Vielseitigkeitssättel sind eine Kombination aus Dressur- und Springsätteln. Sie vereinen ausgeprägte Knie- und Wadenpauschen mit einem leicht nach vorne geschnittenen und halblangem Sattelblatt. Die Ausprägung der Sitzfläche ist ebenfalls eine Mischung aus Spring- und Dressursattel.

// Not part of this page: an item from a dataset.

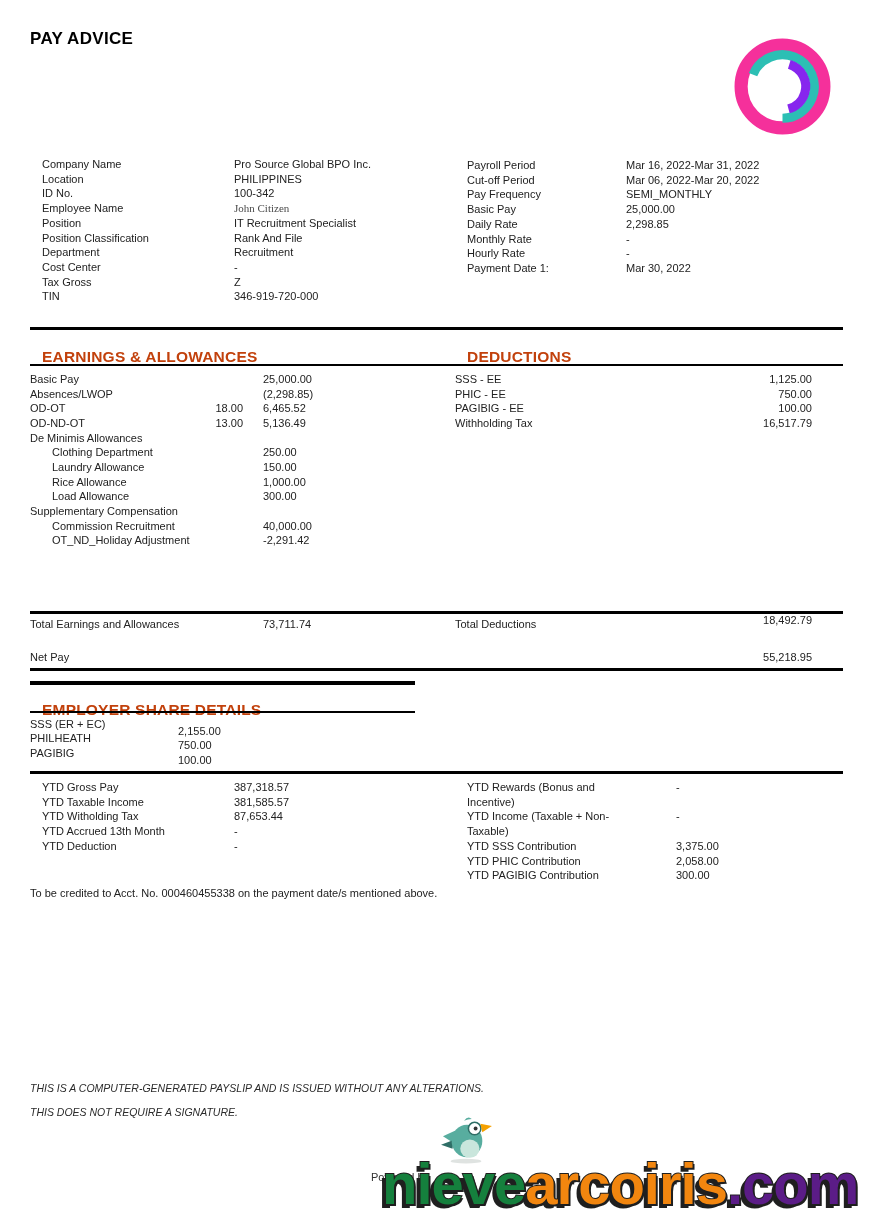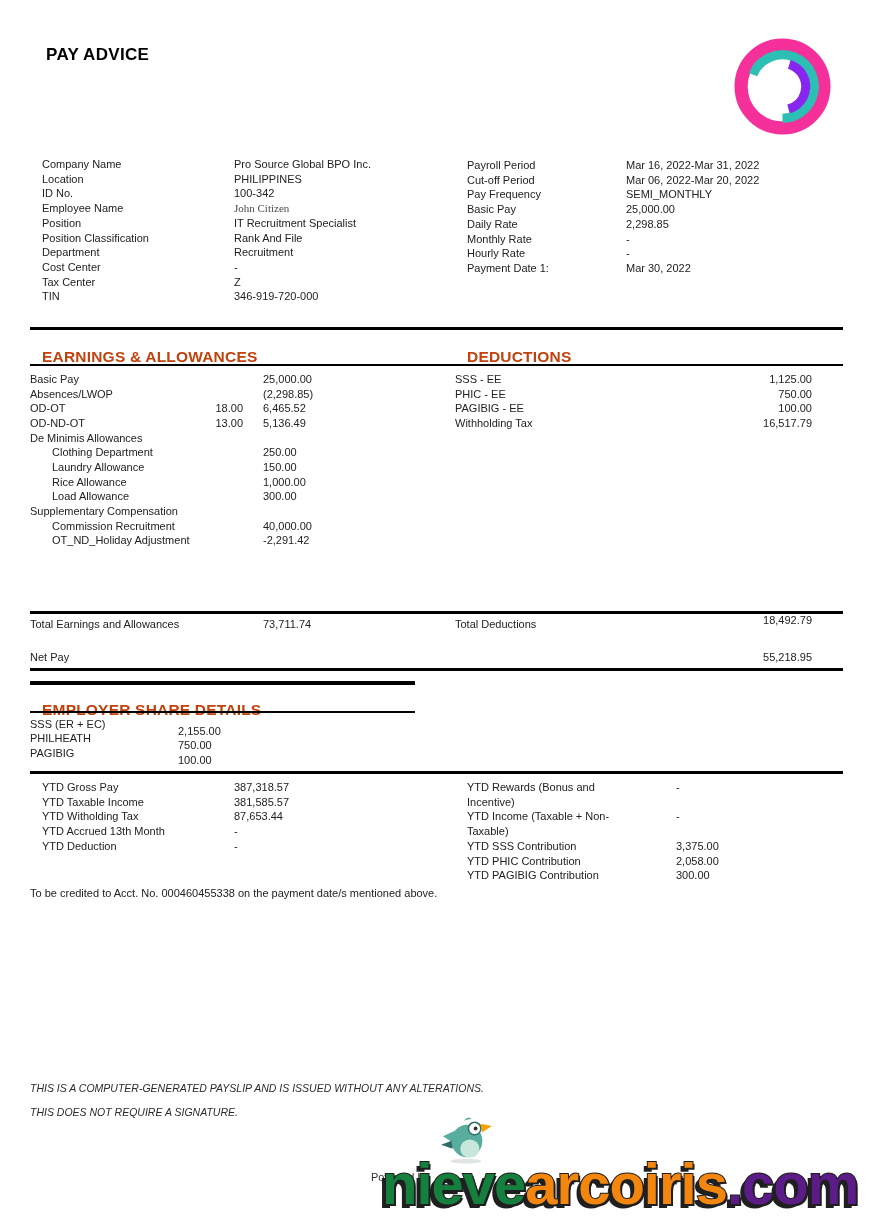"PAY ADVICE" .title { margin: 16px -> 0 }
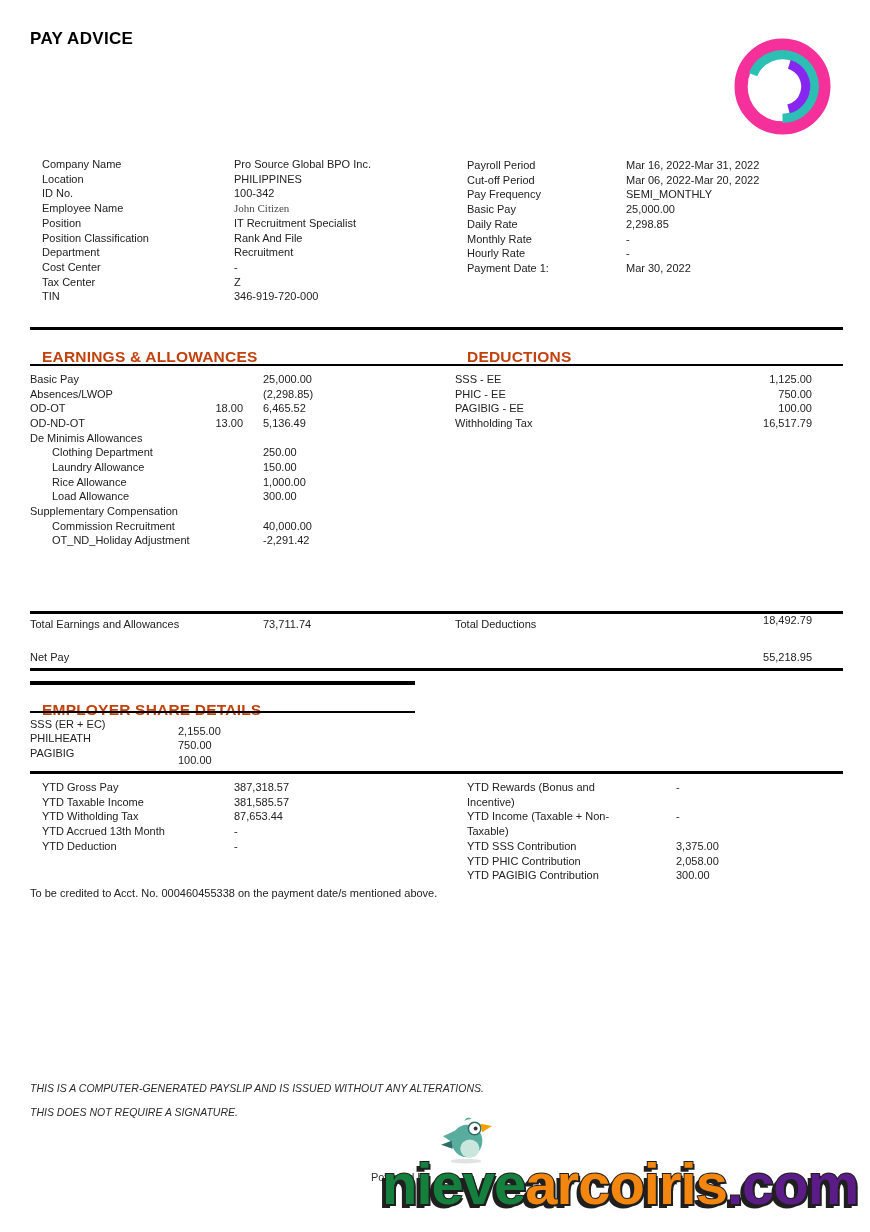"Tax Center" span.lbl { text: Center -> Gross }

Die Befestigung des Sattelgurtes kann in Form von Lang- oder Kurzgurten erfolgen. Denn es gibt auch Vielseitigkeitssättel mit Schwerpunkten: Schwerpunkt Dressur (VSD-Sättel, mit etwas länger geschnittenem Sattelblatt und langen Gurtstrippen für Kurzgurte) und Schwerpunkt Springen (VSS-Sättel, mit etwas weiter nach vorne geschnittenem Sattelblatt mit kurzen Gurtstrippen für Langgurte).

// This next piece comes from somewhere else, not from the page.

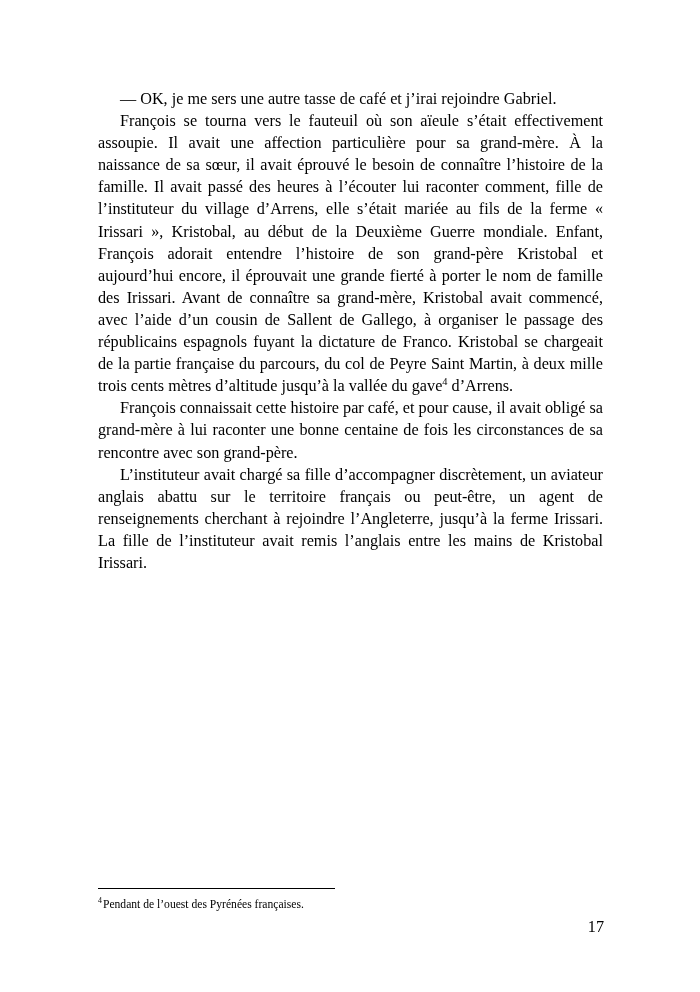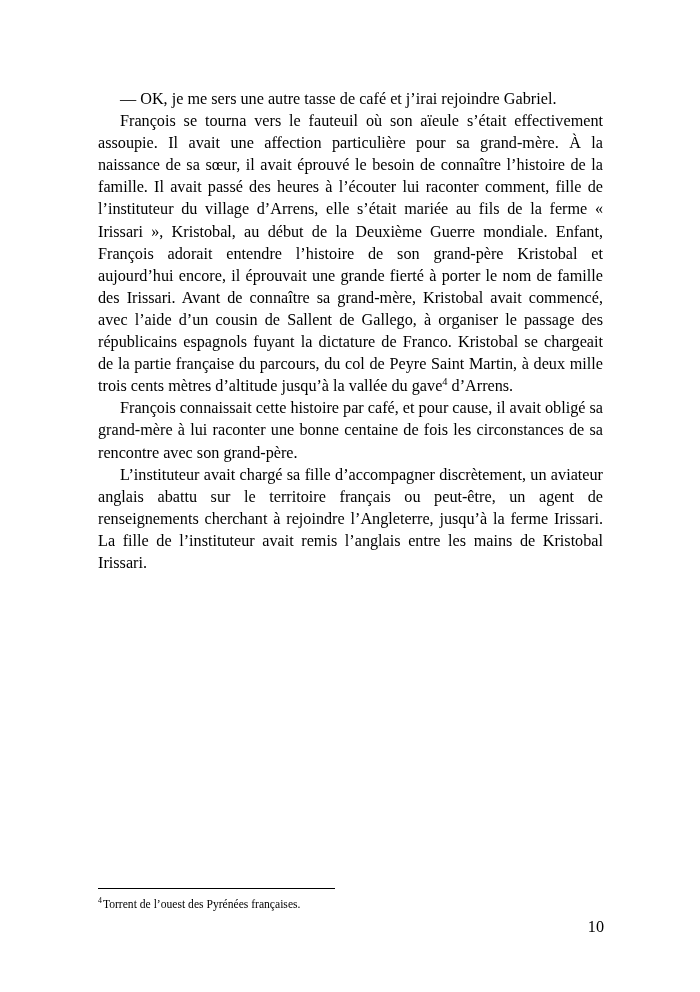"Torrent de l’ouest des Pyrénées" span { text: Torrent -> Pendant }
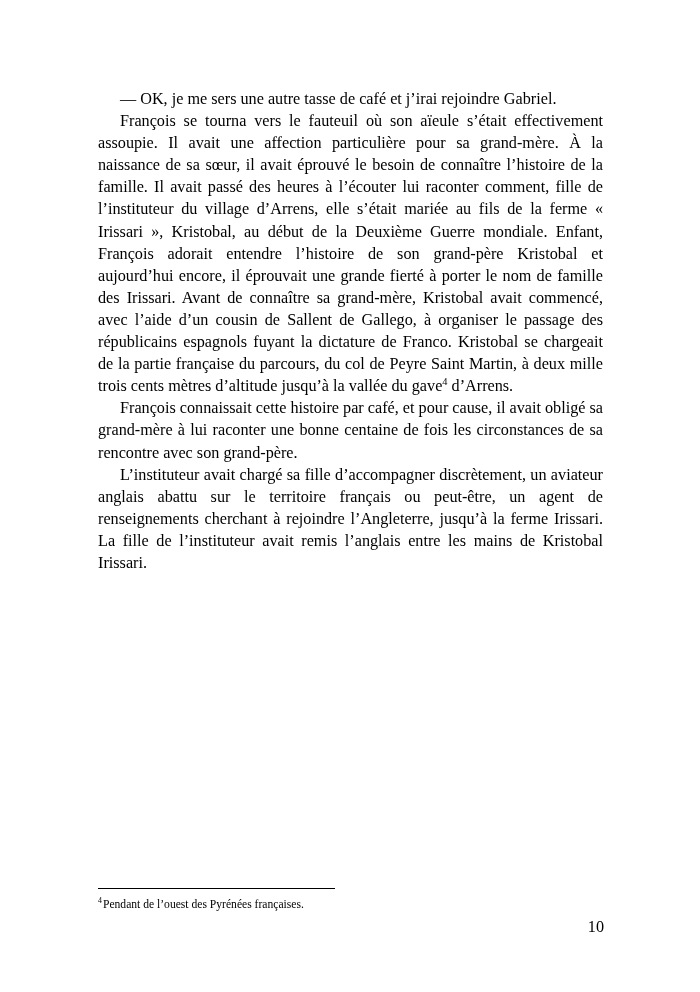"10" div.page-number { text: 10 -> 17 }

Da sich die überwiegenden Pferdehalter im Bereich des Freizeitsports bewegen, sind Vielseitigkeitssättel die am weitesten verbreiteten Sättel. Sie ermöglichen dem Reiter beides, das Dressurreiten und das Springreiten. Durch lang geschnallte Steigbügel kann der Reiter mit geradem, gestrecktem Bein sitzen, ohne dass die Wadenpauschen dabei beeinträchtigen. Durch das Einstellen der Steigbügelriemen auf Geländeritte oder zum Springen, geben die Knie- und Wadenpauschen den nötigen Halt im Sattel.